▶ **WHAT YOU ARE ASKED TO DO**
Below are records to return verbatim; the pictures are to be dropped.

▶ **MATERIAL SHOWN**
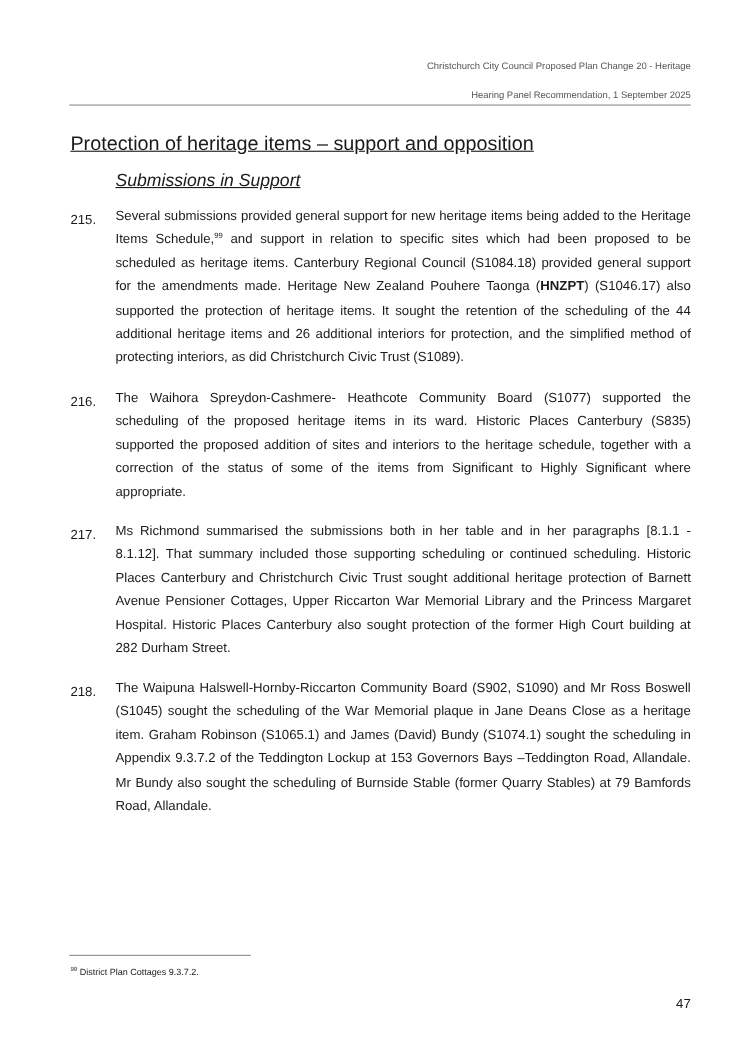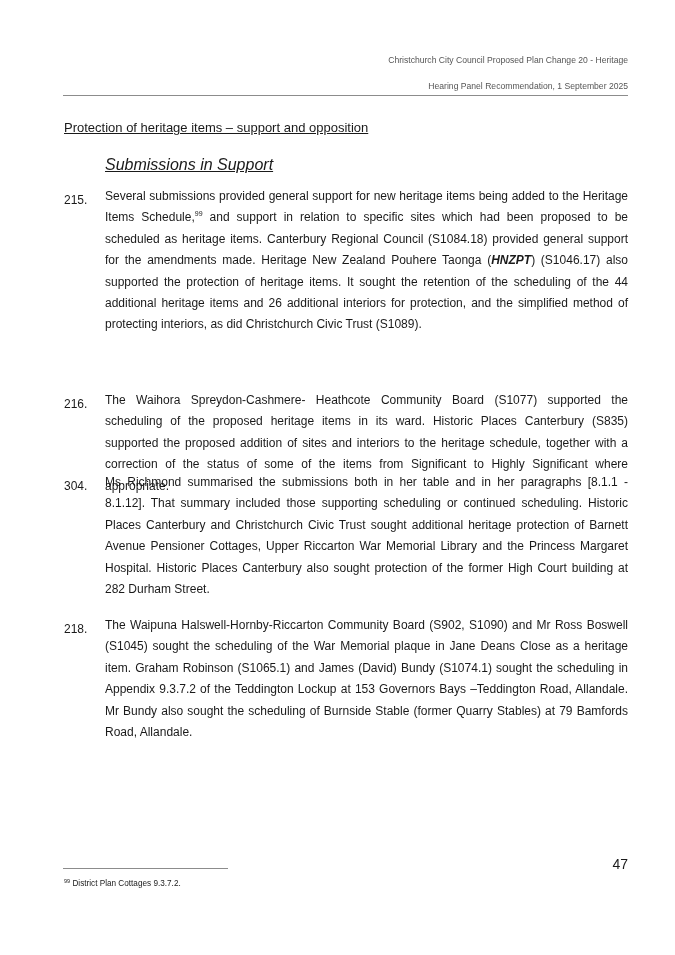--- a/index.html
+++ b/index.html
@@ -37,7 +37,7 @@
       position: absolute;
       left: 64px;
       top: 120px;
-      font-size: 13px;
+      font-size: 18px;
       text-decoration: underline;
       white-space: nowrap;
     }

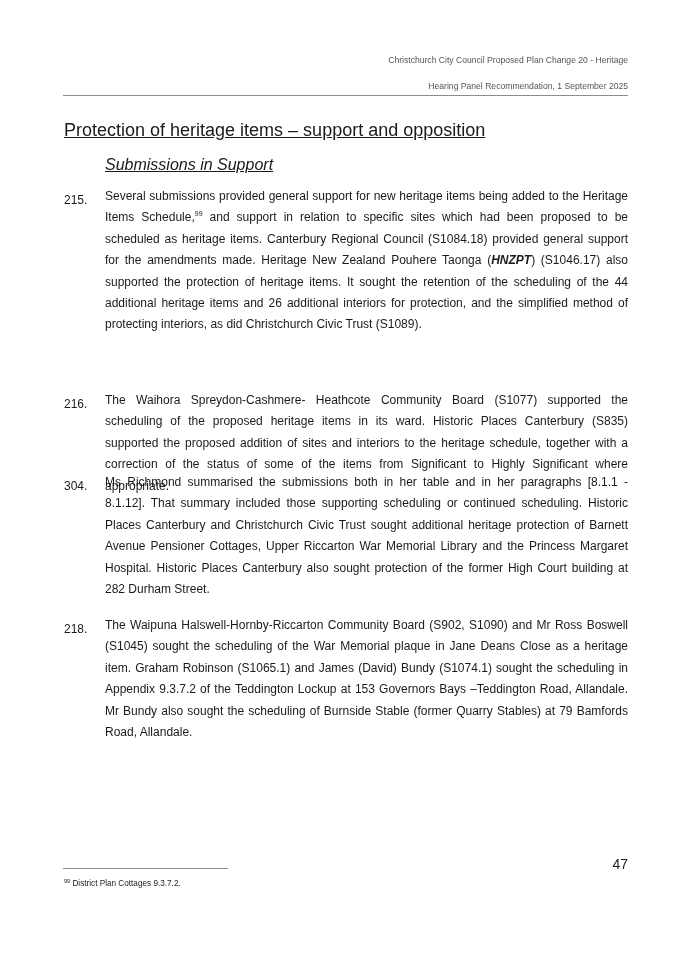--- a/index.html
+++ b/index.html
@@ -71,7 +71,7 @@
       line-height: 0;
       vertical-align: 5px;
     }
-    .para .body b { font-weight: bold; font-style: italic; }
+    .para .body b { font-weight: bold; }
     #p215 { top: 186px; }
     #p216 { top: 351px; margin-top: 39px; }
     #p217 { top: 472px; }

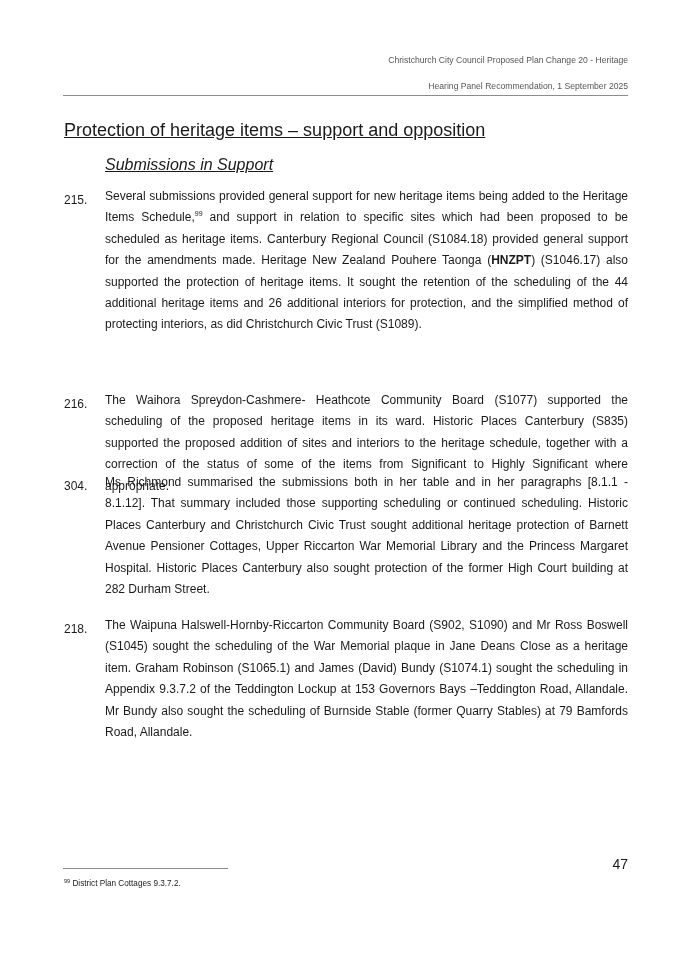--- a/index.html
+++ b/index.html
@@ -73,7 +73,7 @@
     }
     .para .body b { font-weight: bold; }
     #p215 { top: 186px; }
-    #p216 { top: 351px; margin-top: 39px; }
+    #p216 { top: 351px; }
     #p217 { top: 472px; }
     #p218 { top: 615px; }
     .footnote-rule {

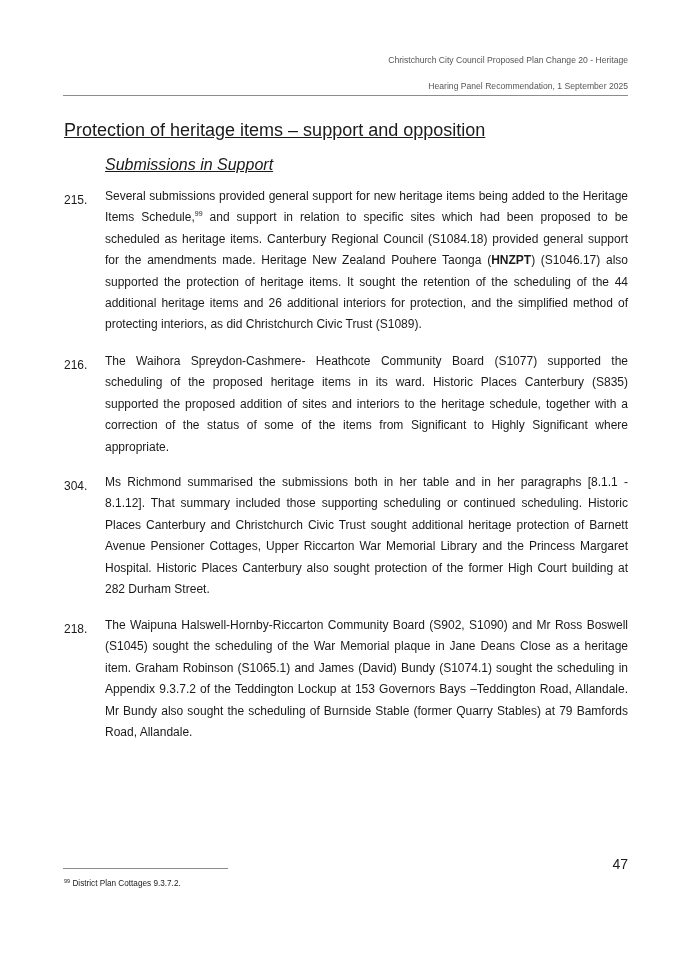--- a/index.html
+++ b/index.html
@@ -126,7 +126,7 @@
 </div>
 
 <div class="para" id="p217">
-  <span class="num">304.</span>
+  <span class="num">217.</span>
   <div class="body">Ms Richmond summarised the submissions both in her table and in her paragraphs [8.1.1 - 8.1.12].  That summary included those supporting scheduling or continued scheduling.  Historic Places Canterbury and Christchurch Civic Trust sought additional heritage protection of Barnett Avenue Pensioner Cottages, Upper Riccarton War Memorial Library and the Princess Margaret Hospital.  Historic Places Canterbury also sought protection of the former High Court building at 282 Durham Street.</div>
 </div>
 

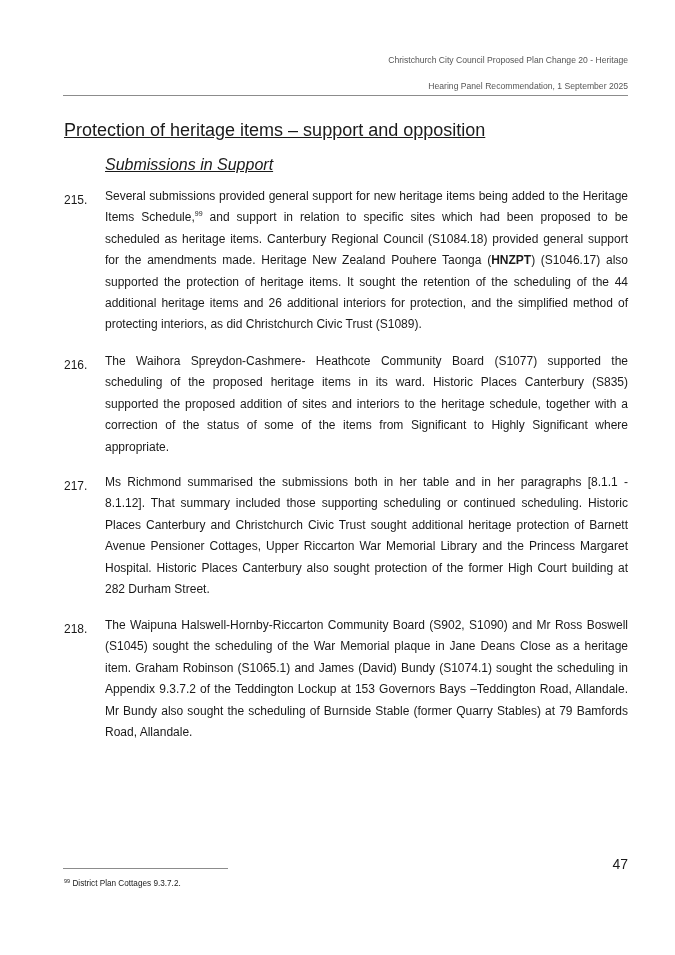--- a/index.html
+++ b/index.html
@@ -99,8 +99,8 @@
     .page-number {
       position: absolute;
       right: 47px;
-      top: 856px;
-      font-size: 14px;
+      top: 905px;
+      font-size: 12px;
     }
   </style>
 </head>

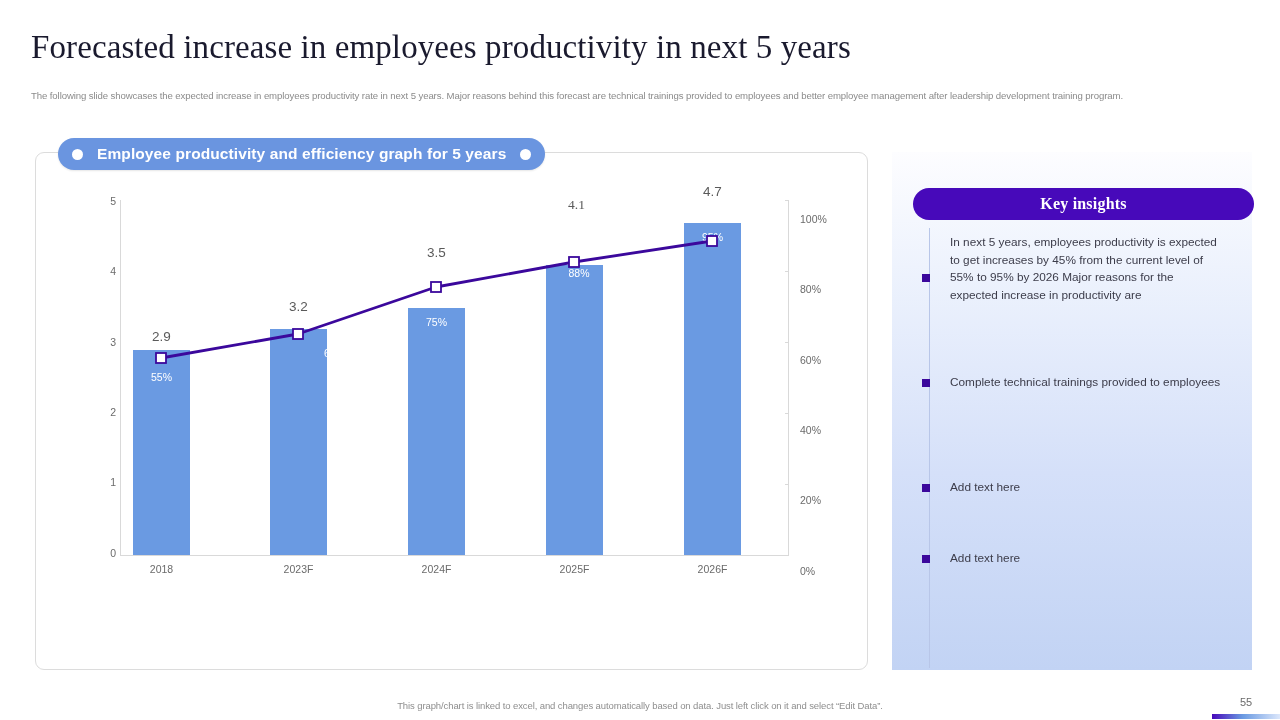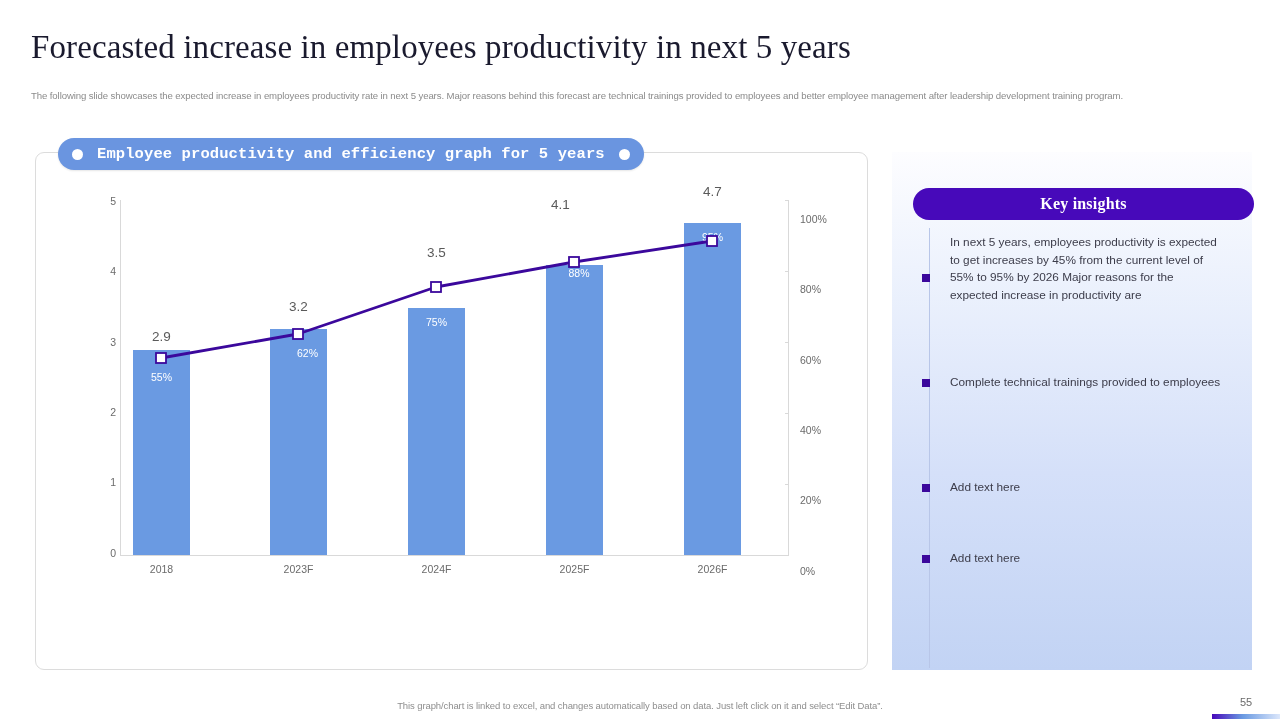--- a/index.html
+++ b/index.html
@@ -78,7 +78,7 @@
     flex: 0 0 auto;
   }
   .banner-text {
-    font-family: Liberation Mono, monospace;
+    font-family: Liberation Sans, sans-serif;
     font-weight: bold;
     font-size: 15.5px;
     color: #ffffff;

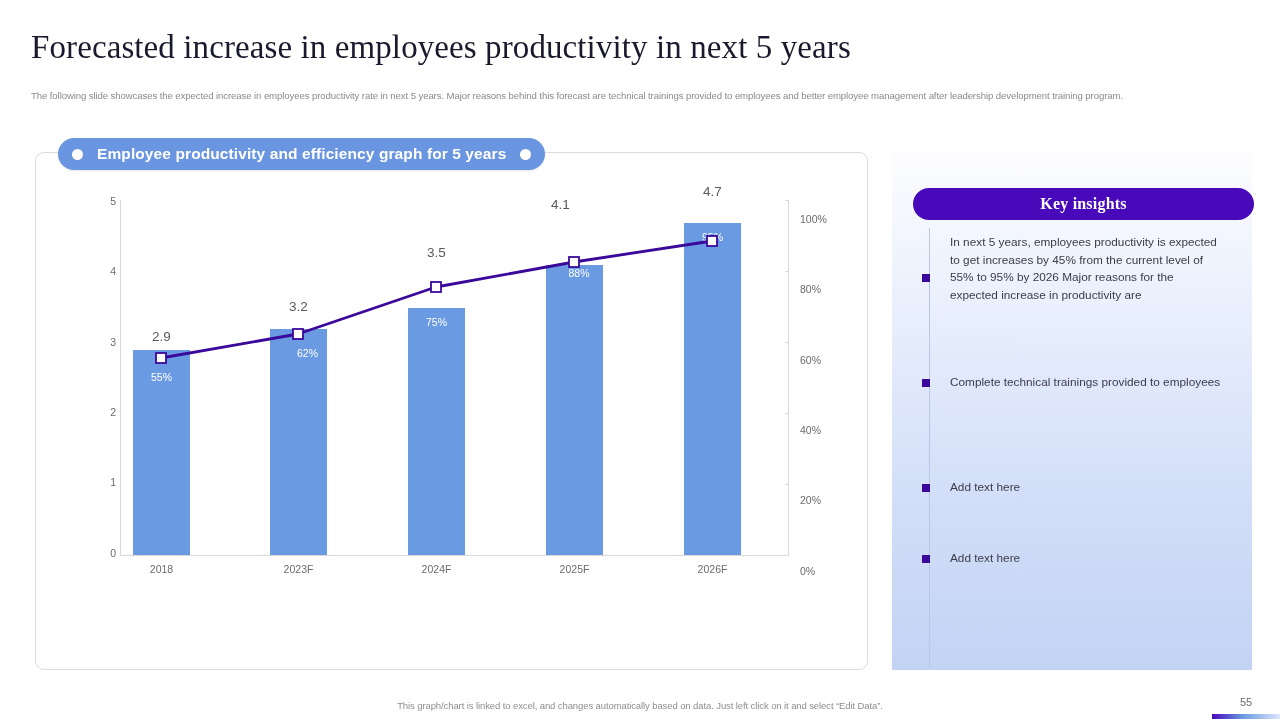--- a/index.html
+++ b/index.html
@@ -369,7 +369,7 @@
       <div class="val-label" style="left:98px;  width:57px; top:178px;">2.9</div>
       <div class="val-label" style="left:235px; width:57px; top:148px;">3.2</div>
       <div class="val-label" style="left:373px; width:57px; top:94px;">3.5</div>
-      <div class="val-label" style="left:497px; width:57px; top:46px;">4.1</div>
+      <div class="val-label" style="left:513px; width:57px; top:46px;font-family:Liberation Serif, serif;">4.1</div>
       <div class="val-label" style="left:649px; width:57px; top:33px;">4.7</div>
     </div>
 

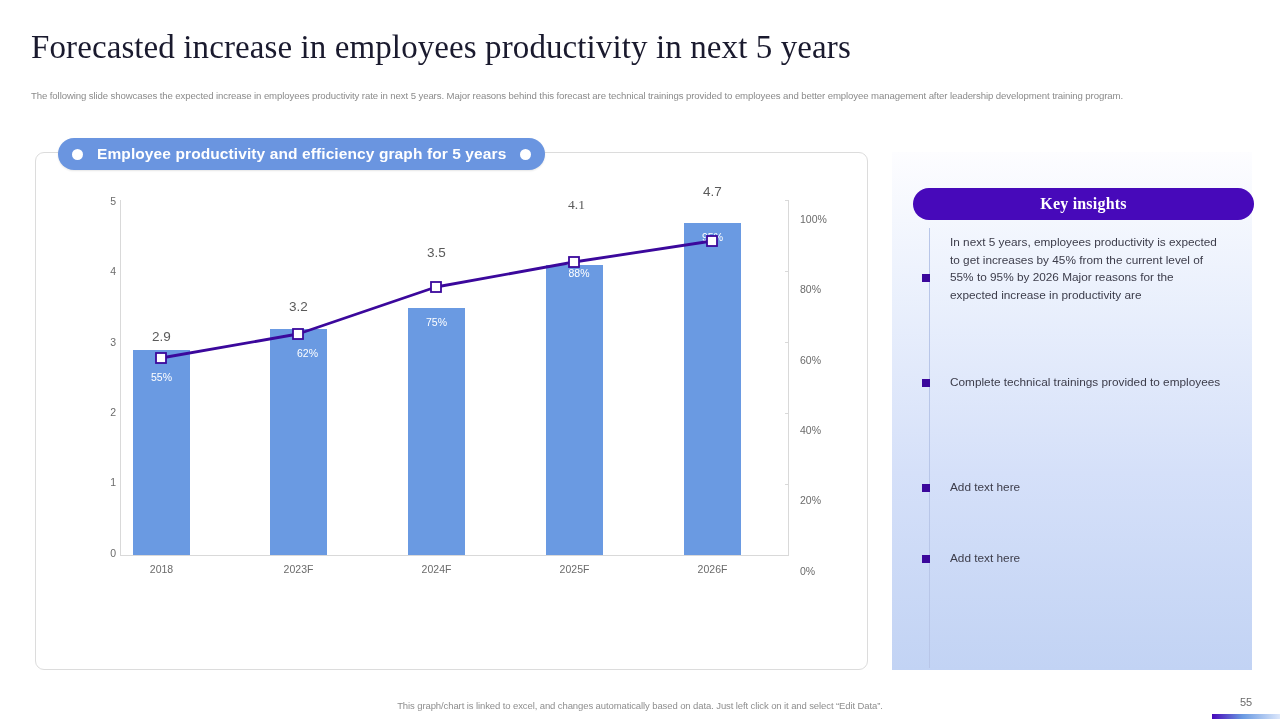--- a/index.html
+++ b/index.html
@@ -350,7 +350,7 @@
       <div class="bar" style="left:649px; width:57px; top:71px;  height:332px;"></div>
 
       <div class="bar-pct" style="left:98px;  width:57px; top:220px;">55%</div>
-      <div class="bar-pct" style="left:235px; width:75px; top:196px;">62%</div>
+      <div class="bar-pct" style="left:235px; width:75px; top:196px;text-align:right;">62%</div>
       <div class="bar-pct" style="left:373px; width:57px; top:165px;">75%</div>
       <div class="bar-pct" style="left:511px; width:66px; top:116px;">88%</div>
       <div class="bar-pct" style="left:649px; width:57px; top:80px;">95%</div>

▶ **EXERCISE SOLUTION**
--- a/index.html
+++ b/index.html
@@ -37,7 +37,7 @@
       position: absolute;
       left: 64px;
       top: 120px;
-      font-size: 13px;
+      font-size: 18px;
       text-decoration: underline;
       white-space: nowrap;
     }

--- a/index.html
+++ b/index.html
@@ -71,7 +71,7 @@
       line-height: 0;
       vertical-align: 5px;
     }
-    .para .body b { font-weight: bold; font-style: italic; }
+    .para .body b { font-weight: bold; }
     #p215 { top: 186px; }
     #p216 { top: 351px; margin-top: 39px; }
     #p217 { top: 472px; }

--- a/index.html
+++ b/index.html
@@ -73,7 +73,7 @@
     }
     .para .body b { font-weight: bold; }
     #p215 { top: 186px; }
-    #p216 { top: 351px; margin-top: 39px; }
+    #p216 { top: 351px; }
     #p217 { top: 472px; }
     #p218 { top: 615px; }
     .footnote-rule {

--- a/index.html
+++ b/index.html
@@ -126,7 +126,7 @@
 </div>
 
 <div class="para" id="p217">
-  <span class="num">304.</span>
+  <span class="num">217.</span>
   <div class="body">Ms Richmond summarised the submissions both in her table and in her paragraphs [8.1.1 - 8.1.12].  That summary included those supporting scheduling or continued scheduling.  Historic Places Canterbury and Christchurch Civic Trust sought additional heritage protection of Barnett Avenue Pensioner Cottages, Upper Riccarton War Memorial Library and the Princess Margaret Hospital.  Historic Places Canterbury also sought protection of the former High Court building at 282 Durham Street.</div>
 </div>
 

--- a/index.html
+++ b/index.html
@@ -99,8 +99,8 @@
     .page-number {
       position: absolute;
       right: 47px;
-      top: 856px;
-      font-size: 14px;
+      top: 905px;
+      font-size: 12px;
     }
   </style>
 </head>

--- a/index.html
+++ b/index.html
@@ -78,7 +78,7 @@
     flex: 0 0 auto;
   }
   .banner-text {
-    font-family: Liberation Mono, monospace;
+    font-family: Liberation Sans, sans-serif;
     font-weight: bold;
     font-size: 15.5px;
     color: #ffffff;

--- a/index.html
+++ b/index.html
@@ -369,7 +369,7 @@
       <div class="val-label" style="left:98px;  width:57px; top:178px;">2.9</div>
       <div class="val-label" style="left:235px; width:57px; top:148px;">3.2</div>
       <div class="val-label" style="left:373px; width:57px; top:94px;">3.5</div>
-      <div class="val-label" style="left:497px; width:57px; top:46px;">4.1</div>
+      <div class="val-label" style="left:513px; width:57px; top:46px;font-family:Liberation Serif, serif;">4.1</div>
       <div class="val-label" style="left:649px; width:57px; top:33px;">4.7</div>
     </div>
 

--- a/index.html
+++ b/index.html
@@ -350,7 +350,7 @@
       <div class="bar" style="left:649px; width:57px; top:71px;  height:332px;"></div>
 
       <div class="bar-pct" style="left:98px;  width:57px; top:220px;">55%</div>
-      <div class="bar-pct" style="left:235px; width:75px; top:196px;">62%</div>
+      <div class="bar-pct" style="left:235px; width:75px; top:196px;text-align:right;">62%</div>
       <div class="bar-pct" style="left:373px; width:57px; top:165px;">75%</div>
       <div class="bar-pct" style="left:511px; width:66px; top:116px;">88%</div>
       <div class="bar-pct" style="left:649px; width:57px; top:80px;">95%</div>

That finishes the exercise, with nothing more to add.